-- TASK DATA follows --

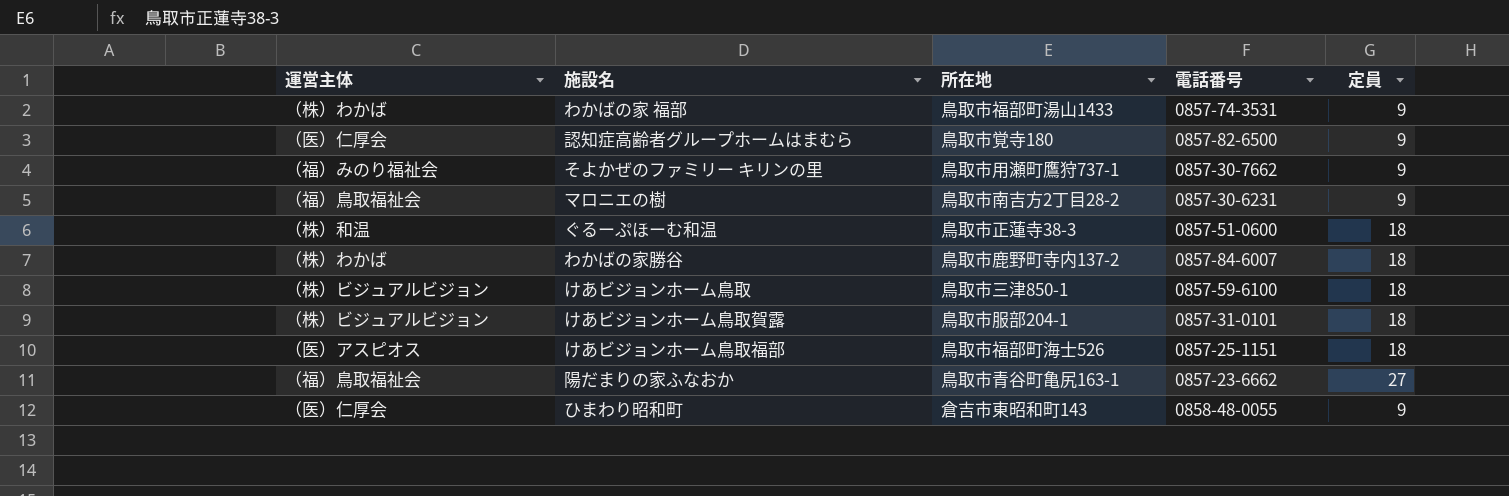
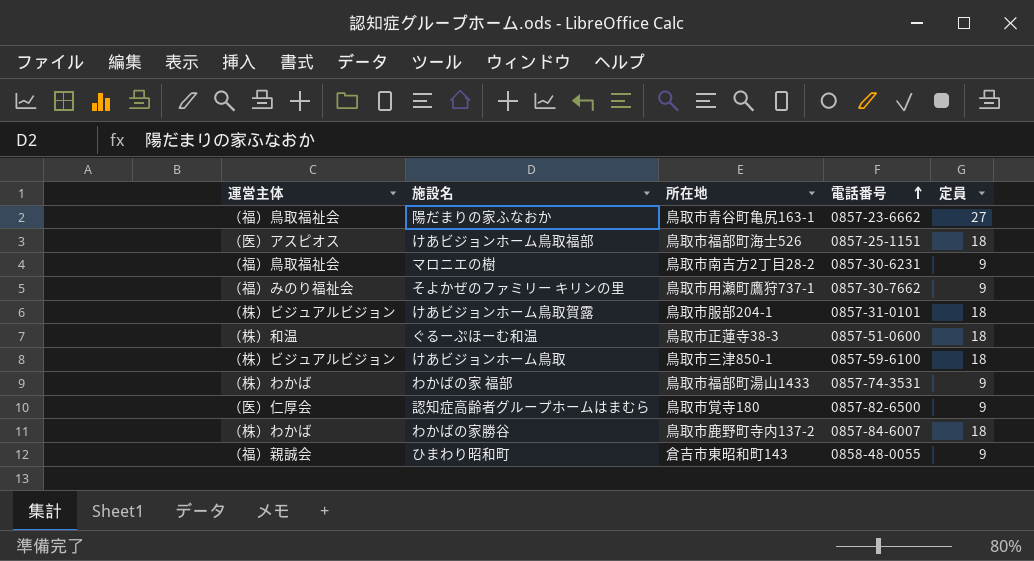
row order: none -> 電話番号 ascending
ひまわり昭和町 | 運営主体: （医）仁厚会 -> （福）親誠会

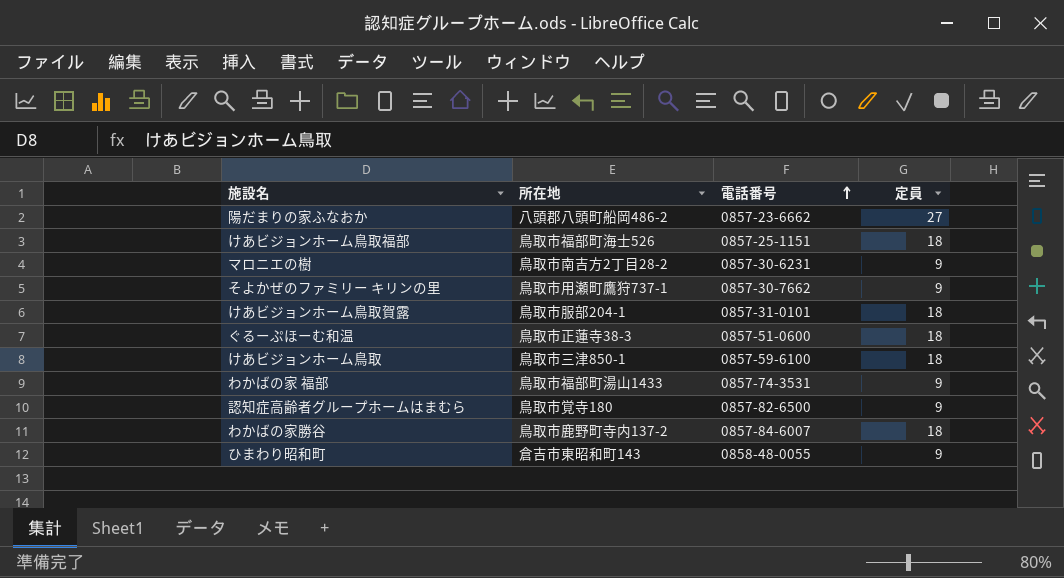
column 運営主体 | position: 1 -> none
陽だまりの家ふなおか | 所在地: 鳥取市青谷町亀尻163-1 -> 八頭郡八頭町船岡486-2

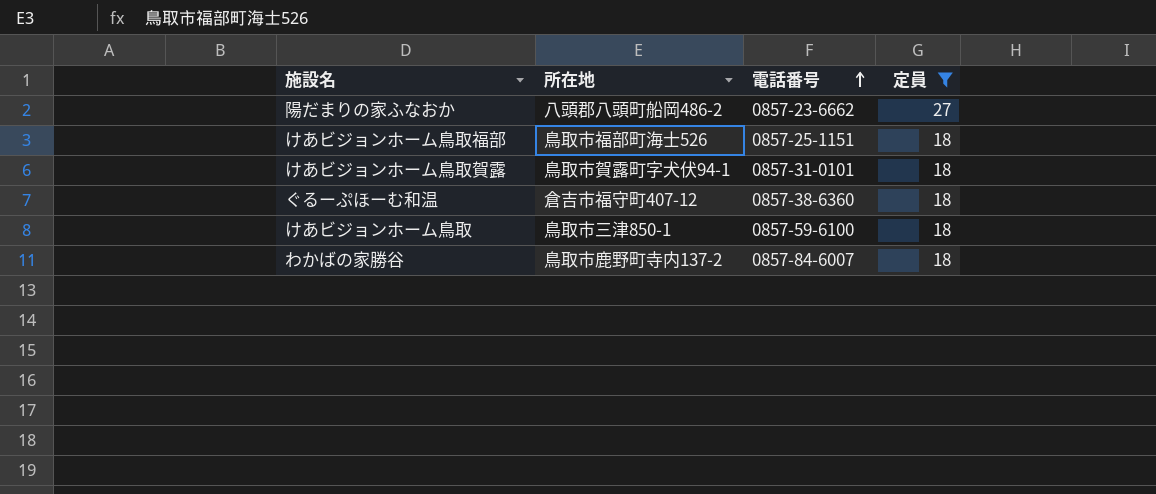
filter: none -> 定員 != 9
けあビジョンホーム鳥取賀露 | 所在地: 鳥取市服部204-1 -> 鳥取市賀露町字犬伏94-1
ぐるーぷほーむ和温 | 所在地: 鳥取市正蓮寺38-3 -> 倉吉市福守町407-12
ぐるーぷほーむ和温 | 電話番号: 0857-51-0600 -> 0857-38-6360

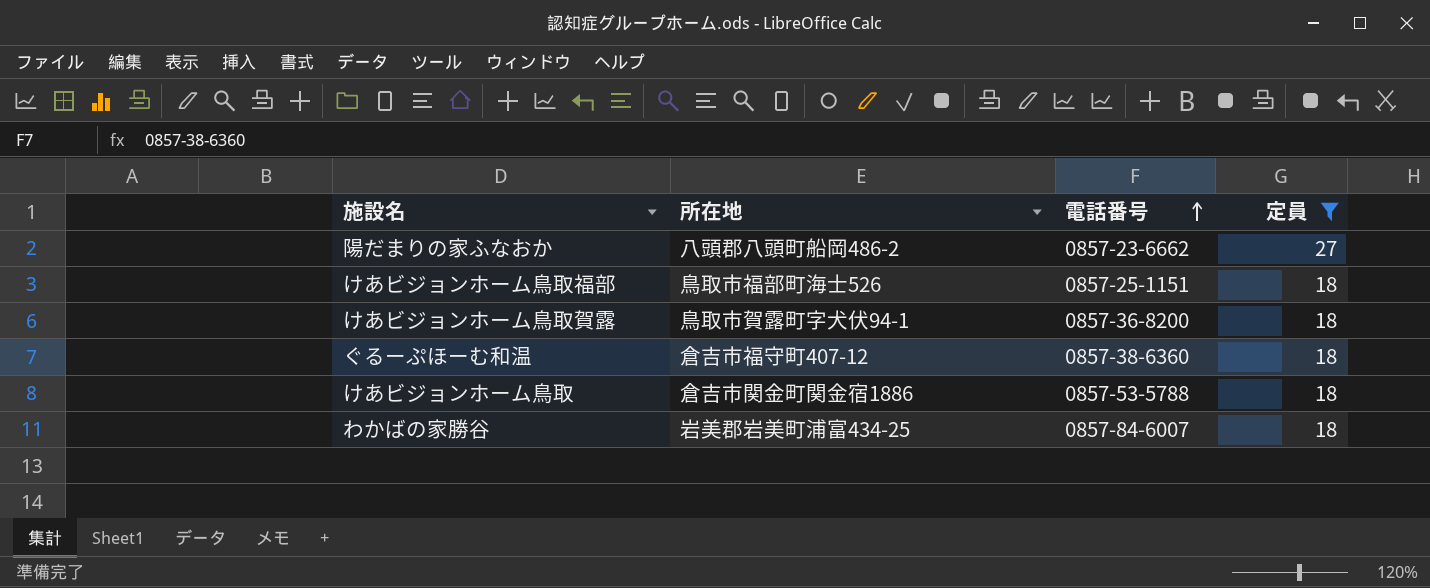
けあビジョンホーム鳥取賀露 | 電話番号: 0857-31-0101 -> 0857-36-8200
けあビジョンホーム鳥取 | 所在地: 鳥取市三津850-1 -> 倉吉市関金町関金宿1886
けあビジョンホーム鳥取 | 電話番号: 0857-59-6100 -> 0857-53-5788
わかばの家勝谷 | 所在地: 鳥取市鹿野町寺内137-2 -> 岩美郡岩美町浦富434-25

-- TASK DATA concluded --

Write out only those lines of the entries that lie between the line containing "けあビジョンホーム鳥取 | 所在地: 鳥取市三津850-1" and the last line, inclusive, reproducing them exactly.

けあビジョンホーム鳥取 | 所在地: 鳥取市三津850-1 -> 倉吉市関金町関金宿1886
けあビジョンホーム鳥取 | 電話番号: 0857-59-6100 -> 0857-53-5788
わかばの家勝谷 | 所在地: 鳥取市鹿野町寺内137-2 -> 岩美郡岩美町浦富434-25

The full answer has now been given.